I appreciate that, if you’ve got this far, it’s been a very long read. Along the way you’ll’ve seen three graphs that each of them slightly “misbehave”: I consider the complexity and misbehaviour part of the deal when discussing Parallel Sysplex configuration and performance: It’d be hard to boil it down without missing something important.

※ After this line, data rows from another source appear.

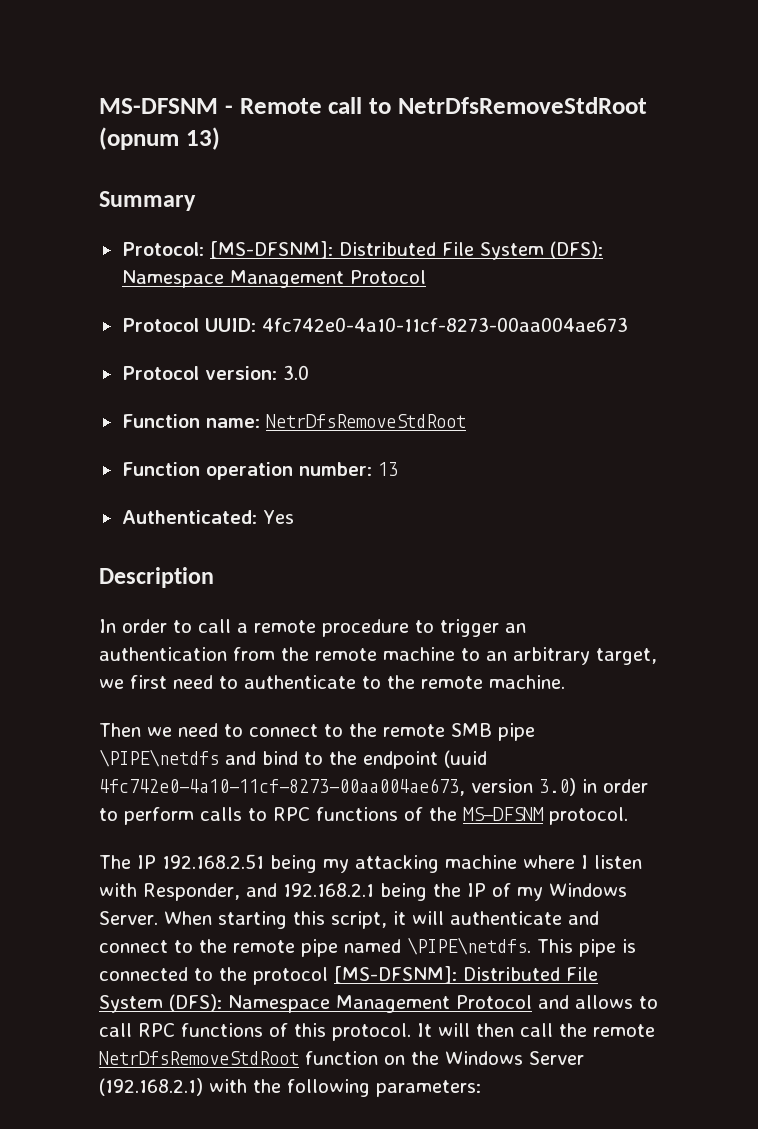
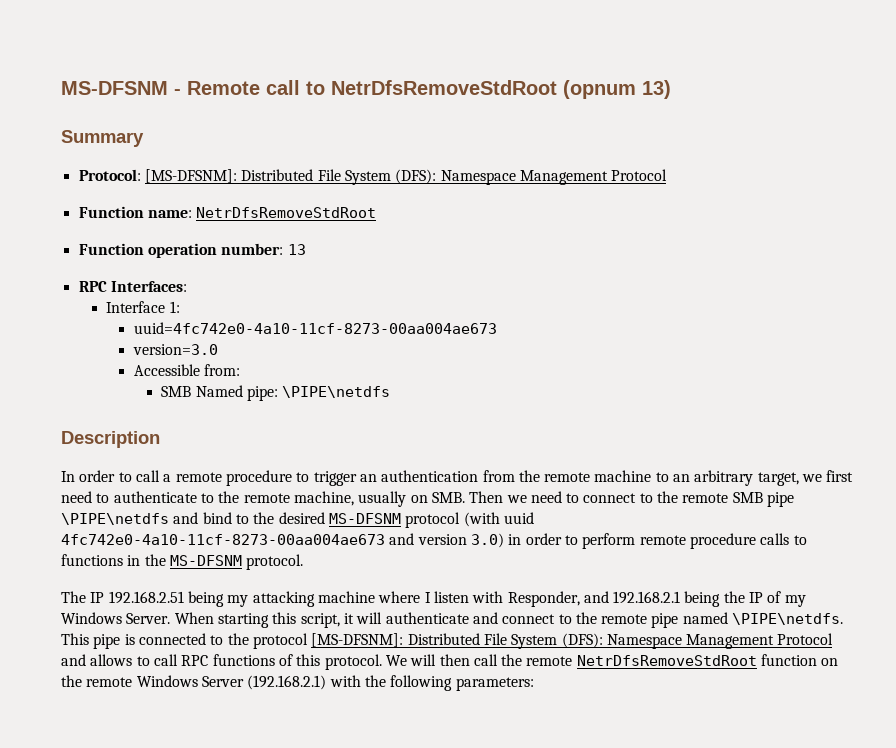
- Protocol UUID: 4fc742e0-4a10-11cf-8273-00aa004ae673
- Protocol version: 3.0
- Authenticated: Yes
+ RPC Interfaces:
+ Interface 1:
+ uuid=4fc742e0-4a10-11cf-8273-00aa004ae673
+ version=3.0
+ Accessible from:
+ SMB Named pipe: \PIPE\netdfs
- In order to call a remote procedure to trigger an authentication from the remote machine to an arbitrary target, we first need to authenticate to the remote machine.
- Then we need to connect to the remote SMB pipe \PIPE\netdfs and bind to the endpoint (uuid 4fc742e0-4a10-11cf-8273-00aa004ae673, version 3.0) in order to perform calls to RPC functions of the MS-DFSNM protocol.
+ In order to call a remote procedure to trigger an authentication from the remote machine to an arbitrary target, we first need to authenticate to the remote machine, usually on SMB. Then we need to connect to the remote SMB pipe \PIPE\netdfs and bind to the desired MS-DFSNM protocol (with uuid 4fc742e0-4a10-11cf-8273-00aa004ae673 and version 3.0) in order to perform remote procedure calls to functions in the MS-DFSNM protocol.
- It will then call the remote NetrDfsRemoveStdRoot function on the Windows Server (192.168.2.1) with the following parameters:
+ We will then call the remote NetrDfsRemoveStdRoot function on the remote Windows Server (192.168.2.1) with the following parameters:

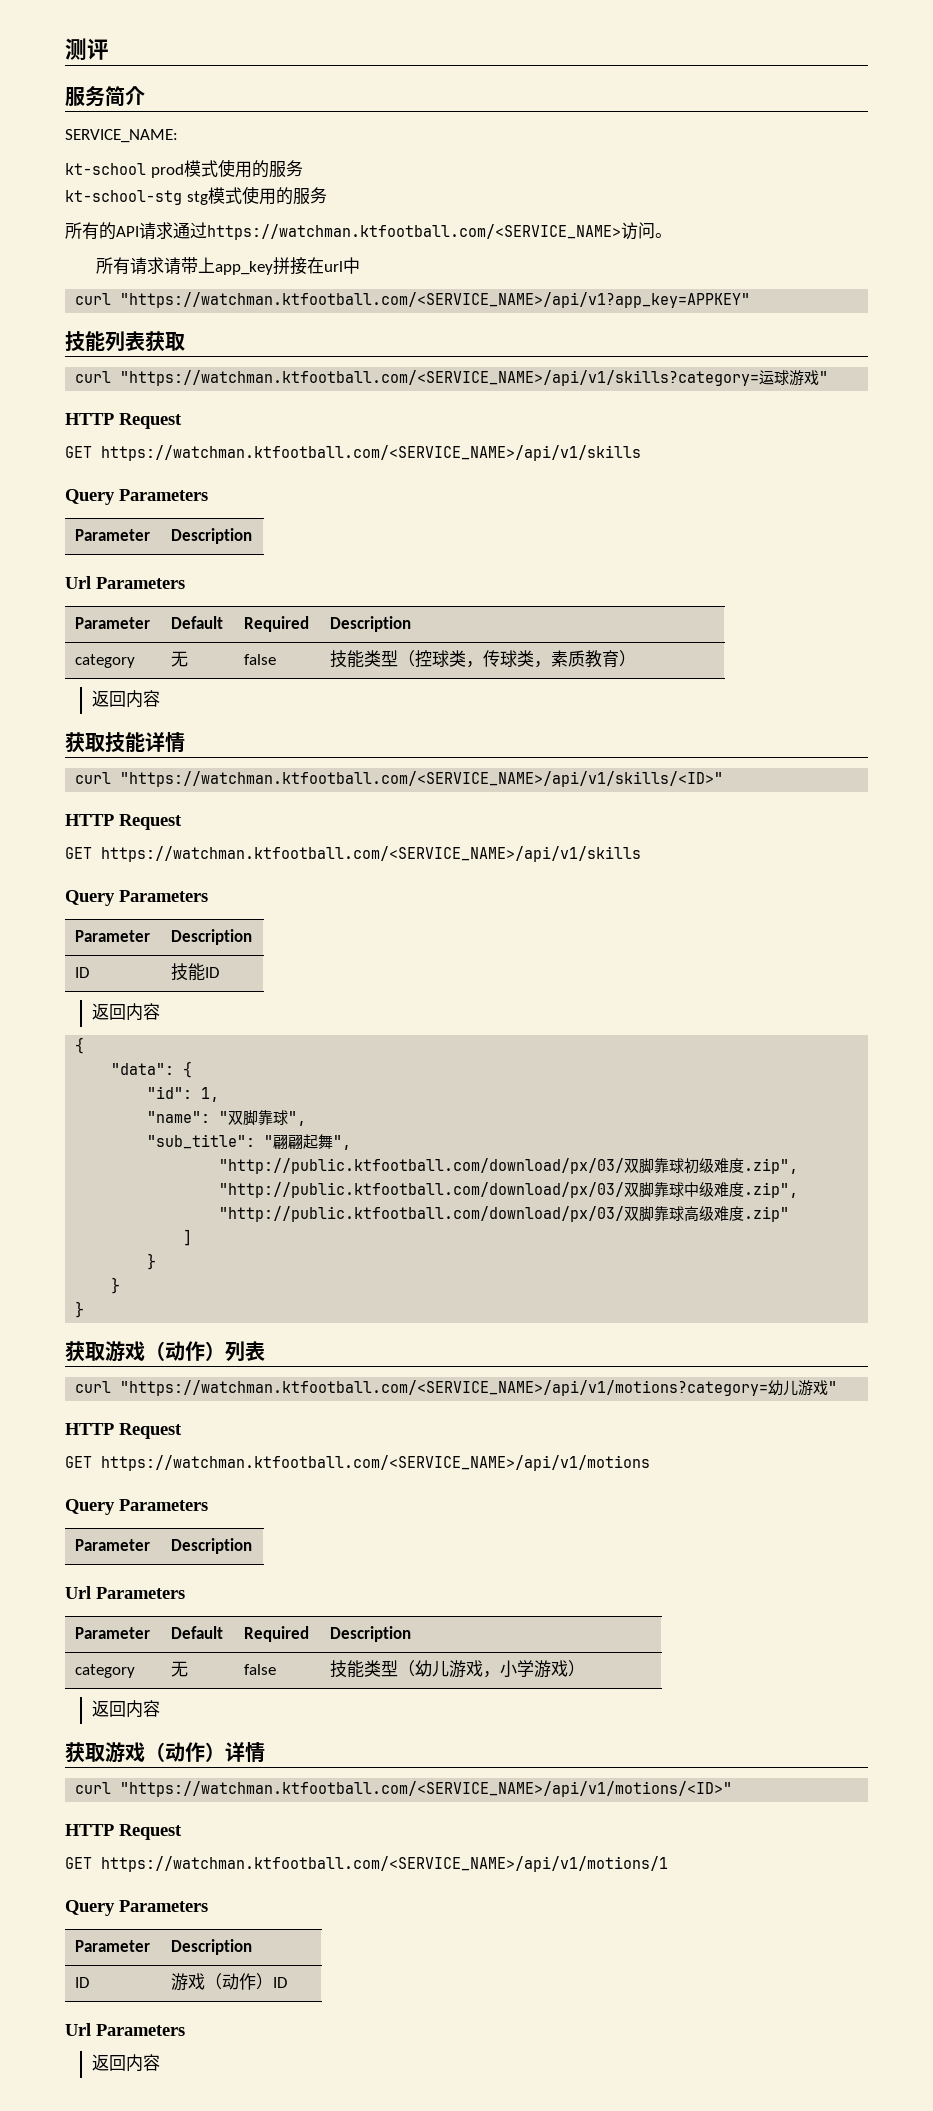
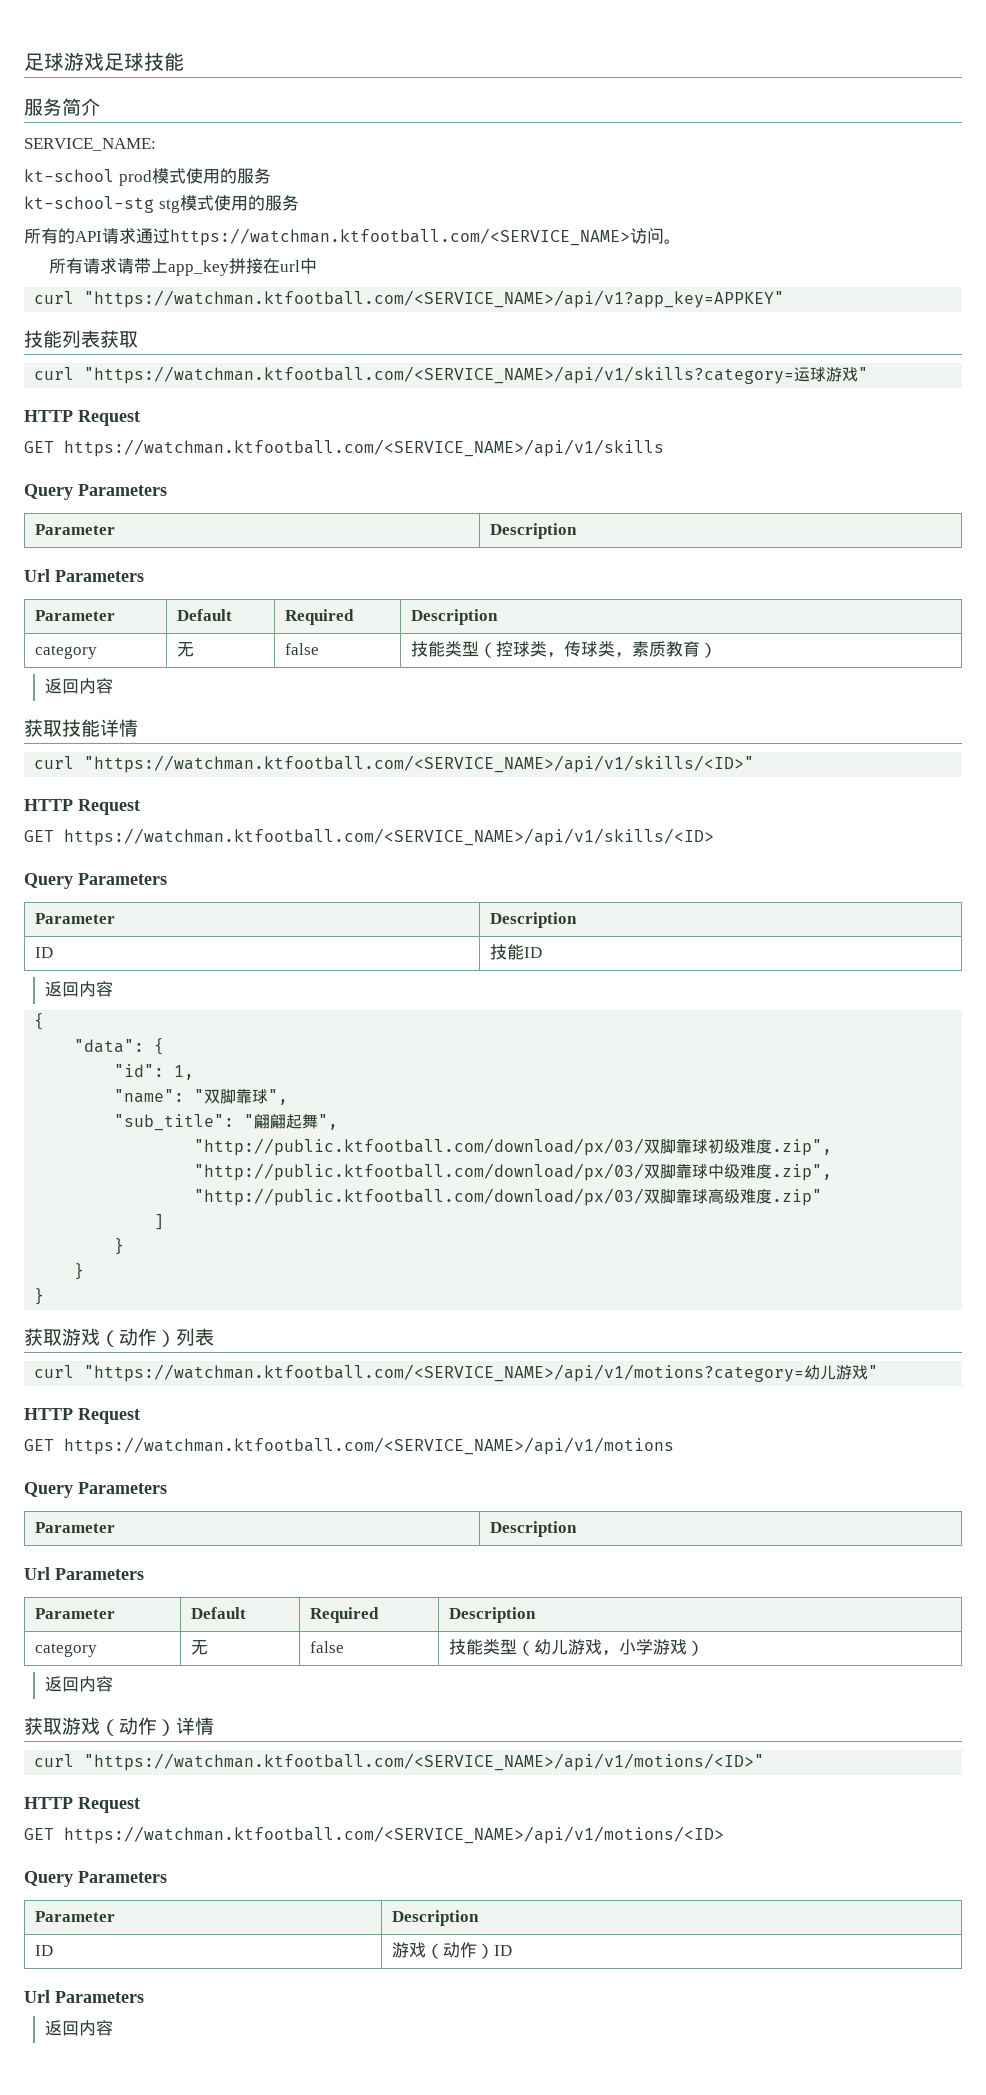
- 测评
+ 足球游戏足球技能
  curl "https://watchman.ktfootball.com/<SERVICE_NAME>/api/v1/skills/<ID>"
  HTTP Request
- GET https://watchman.ktfootball.com/<SERVICE_NAME>/api/v1/skills
+ GET https://watchman.ktfootball.com/<SERVICE_NAME>/api/v1/skills/<ID>
- GET https://watchman.ktfootball.com/<SERVICE_NAME>/api/v1/motions/1
+ GET https://watchman.ktfootball.com/<SERVICE_NAME>/api/v1/motions/<ID>

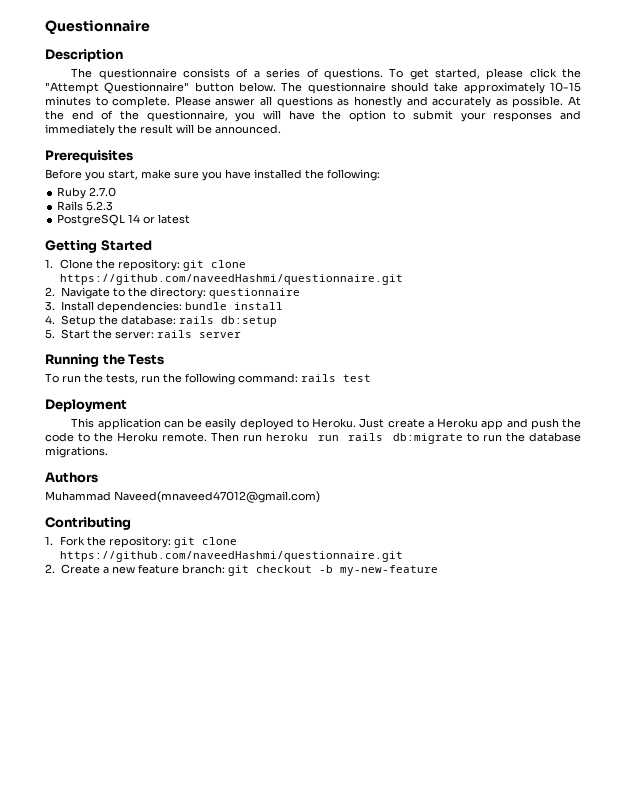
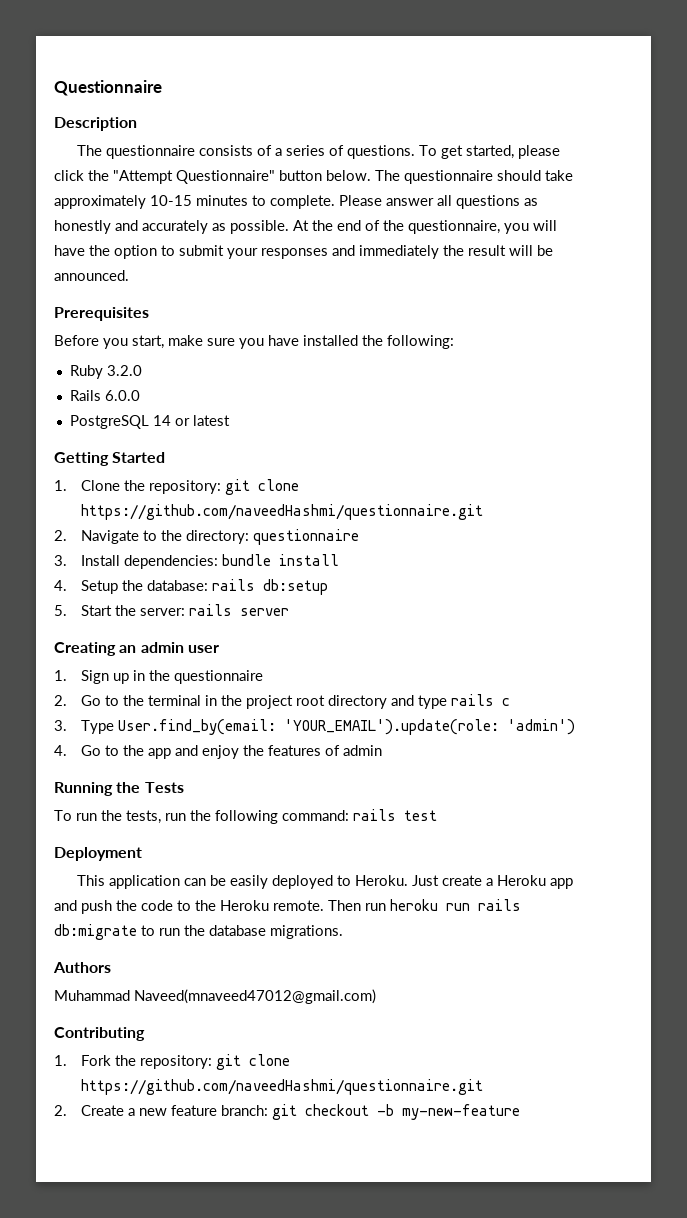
- Ruby 2.7.0
+ Ruby 3.2.0
- Rails 5.2.3
+ Rails 6.0.0
+ Creating an admin user
+ 1. Sign up in the questionnaire
+ 2. Go to the terminal in the project root directory and type rails c
+ 3. Type User.find_by(email: 'YOUR_EMAIL').update(role: 'admin')
+ 4. Go to the app and enjoy the features of admin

Integrated Coupling Facility ↩
I prefer the spelling “Data Sharing” to the more-frequently-observed “Datasharing” but I’m not consistent in this. ↩
I see many two-member Data Sharing groups and about the same number of four-member Data Sharing groups. ↩
Usually I can tell the difference between the two cases, just from signalling times. ↩
Many structures have little traffic to them and their response times are rather less important. ↩
Some of the analysis relies on data for all the systems being collected. ↩
R744SETM is the field in the SMF 74–4 record. This appears on the RMF Coupling Facility Activity report. ↩
This isn’t an outrageous assumption but it isn’t 100% valid: For the case where the members are balanced and similar the traffic will be similar from each member – but async-vs-sync and operations like Castout processing could affect this. I suspect if one member is, say, doing completely different DB2 work to another the requests might be lighter or heavier. But I can’t prove this. ↩
We don’t know how much traffic goes over each link or even link type. ↩
The other two graphs don’t have this line. Instead they have the word “sync” in the title as all the requests are synchronous always. If the structure had been 100% Async (for example a XCF Signalling list structure) I’d’ve again suppressed the line and replaced it with “async” in the title. ↩
It’s the duty of anyone who says “it depends” to say on what and how – at least until the audience’s snoring gets too loud. 🙂 ↩